Capespan

Issue Issue 1 2008


Appetising prospects

With a consistent approach to both quality and ethically sound practices, Capespan is a worldrenowned supplier of fresh produce

Capespan is an international leader in delivering fresh produce to prominent fruit trading partners around the world. In producing brands such as Cape, Outspan, Goldland and Bella Nova, the company focuses on growth by evolving in line with global trends. It offers an extensive variety of produce in six categories – citrus, pome, stone, exotic, grapes and other products – and works with producers and international business partners to develop new commercial varieties. Capespan delivers 60 million cartons of product annually across six continents to business partners that include the top 30 global retailers, enabling more than 1300 producers to fulfil their global supply objectives.

“We serve three key customer segments – Tesco, other multiples and a trading division that includes our foodservice and wholesale markets,” explains trading director Martin Dunnett. “Our multiples business has grown so it now comprises over 30 per cent of our UK operation with foodservice increasing to around 20 per cent. The foodservice area is a progressing sector as companies consider provenance in terms of knowing where products grow, which means they want to work with us since we represent growers.”

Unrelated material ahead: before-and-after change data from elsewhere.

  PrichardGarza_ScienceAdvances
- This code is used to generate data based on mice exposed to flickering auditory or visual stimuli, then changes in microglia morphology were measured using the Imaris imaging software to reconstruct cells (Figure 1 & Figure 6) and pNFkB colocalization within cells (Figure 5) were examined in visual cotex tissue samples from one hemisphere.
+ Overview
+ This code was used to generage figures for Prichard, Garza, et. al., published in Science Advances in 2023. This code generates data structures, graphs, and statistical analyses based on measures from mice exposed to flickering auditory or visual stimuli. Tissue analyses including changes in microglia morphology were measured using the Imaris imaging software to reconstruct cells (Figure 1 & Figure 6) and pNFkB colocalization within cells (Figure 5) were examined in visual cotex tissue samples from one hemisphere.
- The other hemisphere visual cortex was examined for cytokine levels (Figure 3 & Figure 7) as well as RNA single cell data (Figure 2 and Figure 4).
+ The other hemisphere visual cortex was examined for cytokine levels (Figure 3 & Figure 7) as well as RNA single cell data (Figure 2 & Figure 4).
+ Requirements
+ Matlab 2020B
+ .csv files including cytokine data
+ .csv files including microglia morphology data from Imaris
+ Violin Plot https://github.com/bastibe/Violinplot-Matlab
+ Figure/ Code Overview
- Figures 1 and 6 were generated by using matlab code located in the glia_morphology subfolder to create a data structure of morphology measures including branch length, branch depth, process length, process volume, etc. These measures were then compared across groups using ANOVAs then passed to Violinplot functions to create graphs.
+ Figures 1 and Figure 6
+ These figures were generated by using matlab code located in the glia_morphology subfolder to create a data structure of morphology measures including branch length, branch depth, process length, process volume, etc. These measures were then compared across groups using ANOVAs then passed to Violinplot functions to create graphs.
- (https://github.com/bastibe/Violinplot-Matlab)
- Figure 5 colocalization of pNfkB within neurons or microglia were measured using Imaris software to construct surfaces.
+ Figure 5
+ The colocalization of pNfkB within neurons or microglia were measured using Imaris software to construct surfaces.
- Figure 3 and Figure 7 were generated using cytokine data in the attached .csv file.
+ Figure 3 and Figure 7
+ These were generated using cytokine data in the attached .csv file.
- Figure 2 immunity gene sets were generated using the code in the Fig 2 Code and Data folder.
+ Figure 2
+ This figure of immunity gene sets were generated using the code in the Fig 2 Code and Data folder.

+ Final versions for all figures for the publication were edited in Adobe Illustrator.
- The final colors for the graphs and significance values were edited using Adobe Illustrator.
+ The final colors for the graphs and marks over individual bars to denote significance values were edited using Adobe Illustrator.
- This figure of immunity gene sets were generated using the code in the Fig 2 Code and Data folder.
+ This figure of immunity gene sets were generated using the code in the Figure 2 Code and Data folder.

Alongside Capespan Ltd, which serves the UK and Ireland, the company operates a worldwide network with branches around the globe including Fisher Capespan in the USA, Capespan Plc in Continental Europe, Capespan in the Middle East, Metspan in the Far East, Goldspan in Japan, and Capespan Group Holdings in South Africa. “We’re global because the fresh produce business is global and our key objective is to import fruit from the best locations,” says Martin. “We look at new countries and monitor potential where we have traditional links – South Africa and New Zealand are huge sources, Israel is for citrus and South America is for deciduous fruits such as grapes and apples. Local sourcing strategies instigated by retailers are increasingly requesting British production but we still have to import 90 per cent of our product, which is the case in most fresh produce environments.”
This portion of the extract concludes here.